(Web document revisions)
###

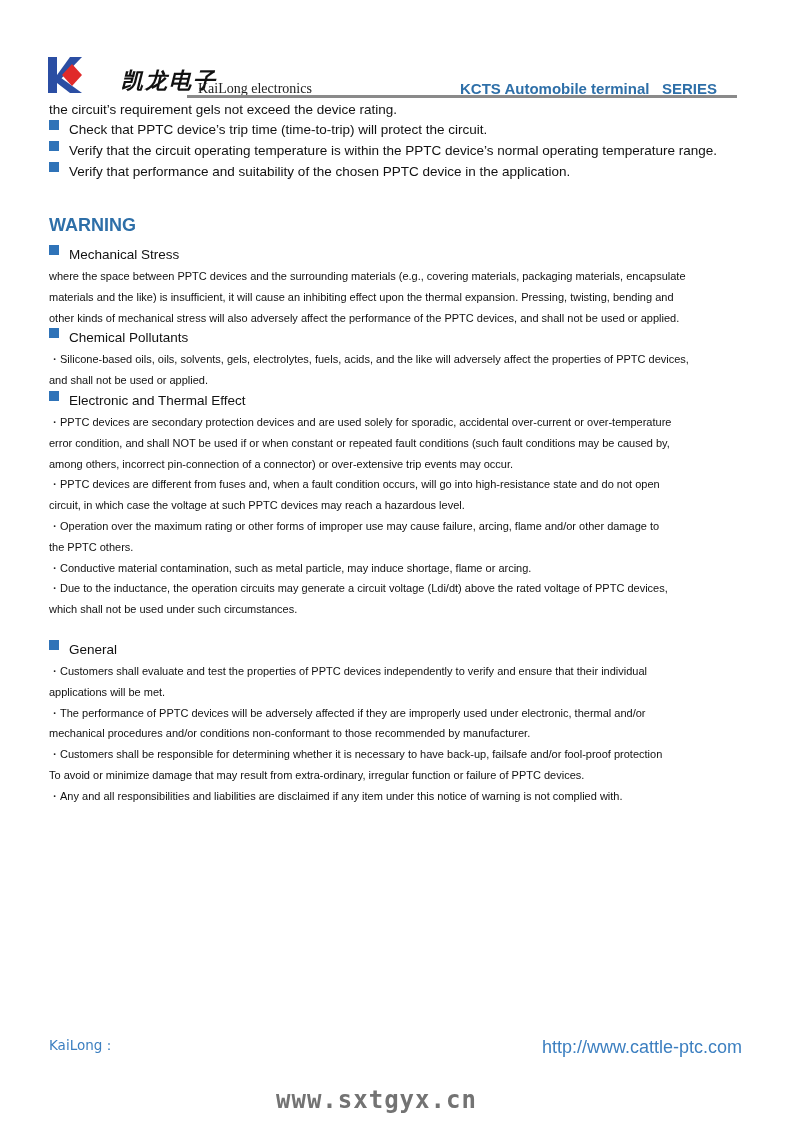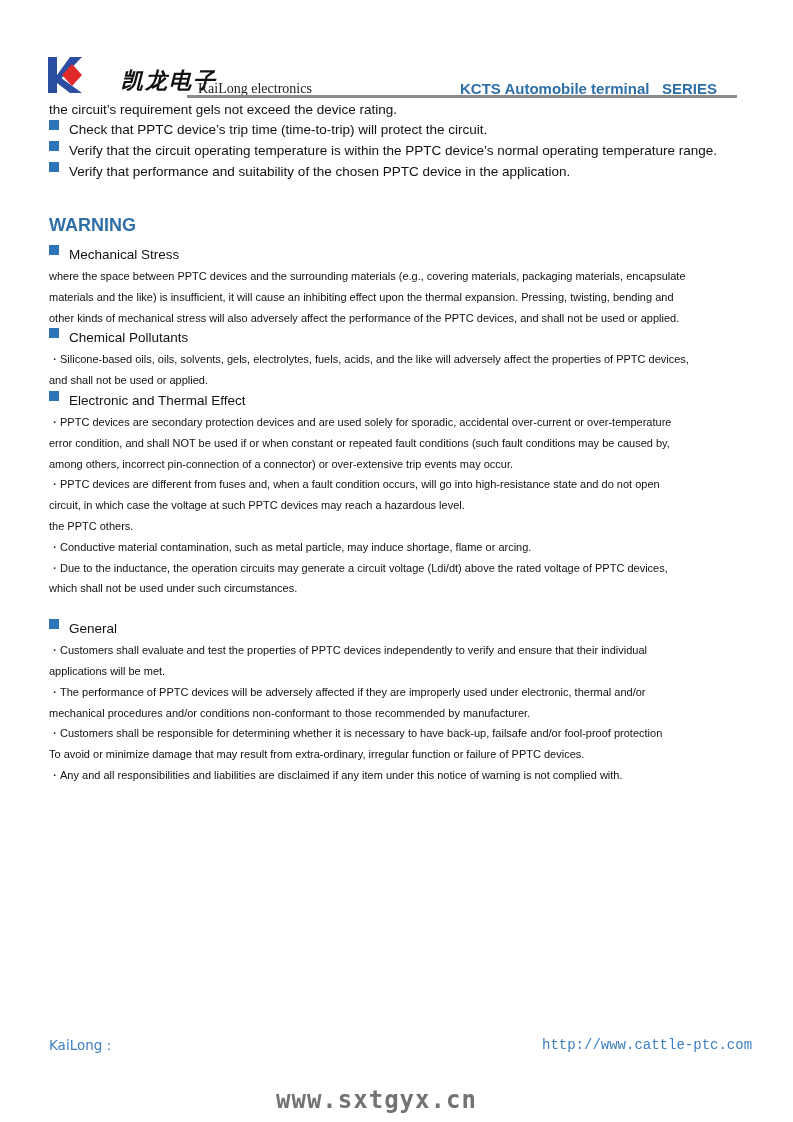--- a/index.html
+++ b/index.html
@@ -108,6 +108,7 @@
   <p class="para">among others, incorrect pin-connection of a connector) or over-extensive trip events may occur.</p>
   <p class="para">・PPTC devices are different from fuses and, when a fault condition occurs, will go into high-resistance state and do not open</p>
   <p class="para">circuit, in which case the voltage at such PPTC devices may reach a hazardous level.</p>
+  <p class="para">・Operation over the maximum rating or other forms of improper use may cause failure, arcing, flame and/or other damage to</p>
   <p class="para">the PPTC others.</p>
   <p class="para">・Conductive material contamination, such as metal particle, may induce shortage, flame or arcing.</p>
   <p class="para">・Due to the inductance, the operation circuits may generate a circuit voltage (Ldi/dt) above the rated voltage of PPTC devices,</p>

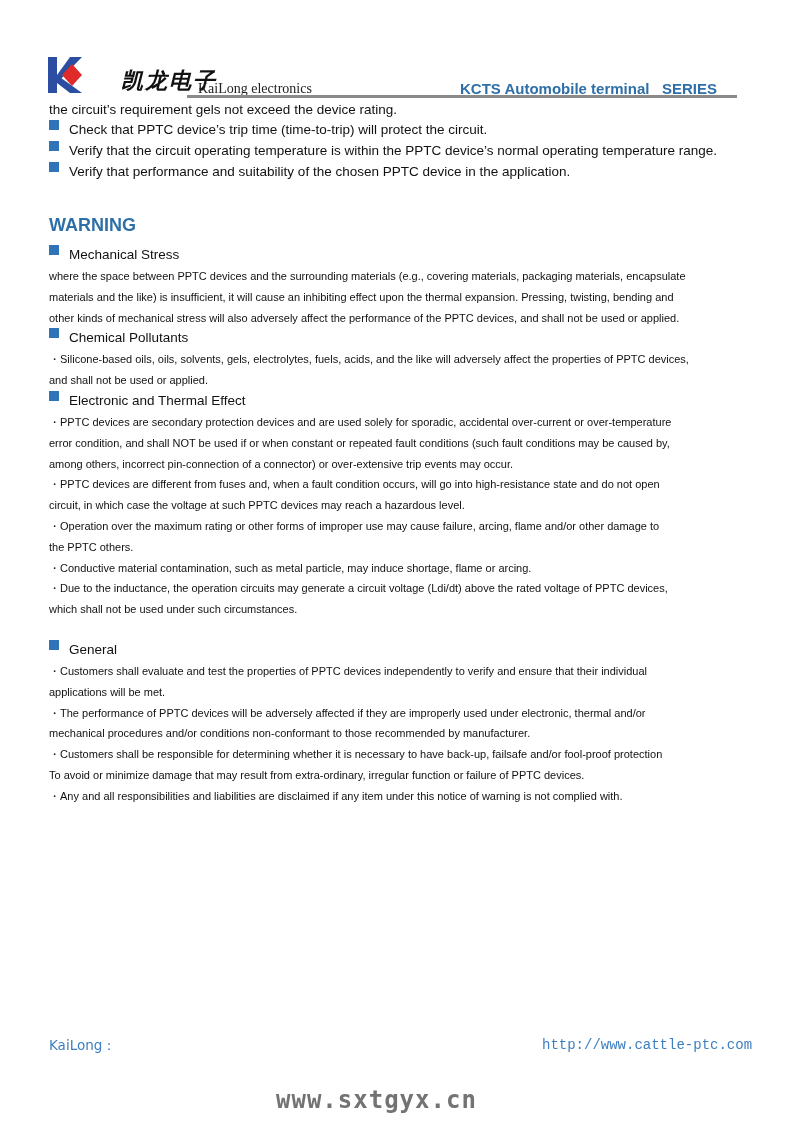--- a/index.html
+++ b/index.html
@@ -43,8 +43,8 @@
     font-family: "DejaVu Sans", sans-serif;
   }
   .footer-url {
-    position: absolute; left: 542px; top: 1037px; font-size: 14px; color: #3c7fc0;
-    font-family: Liberation Mono, monospace;
+    position: absolute; left: 542px; top: 1037px; font-size: 18px; color: #3c7fc0;
+    font-family: Liberation Sans, sans-serif;
   }
   .watermark {
     position: absolute; left: 276px; top: 1086px; font-family: "DejaVu Sans Mono", monospace;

###

Output consists of exactly the lines from the one containing "-43,8 +43,8 @@" to the end of the records above, retyped without change and with nothing extra.

@@ -43,8 +43,8 @@
     font-family: "DejaVu Sans", sans-serif;
   }
   .footer-url {
-    position: absolute; left: 542px; top: 1037px; font-size: 14px; color: #3c7fc0;
-    font-family: Liberation Mono, monospace;
+    position: absolute; left: 542px; top: 1037px; font-size: 18px; color: #3c7fc0;
+    font-family: Liberation Sans, sans-serif;
   }
   .watermark {
     position: absolute; left: 276px; top: 1086px; font-family: "DejaVu Sans Mono", monospace;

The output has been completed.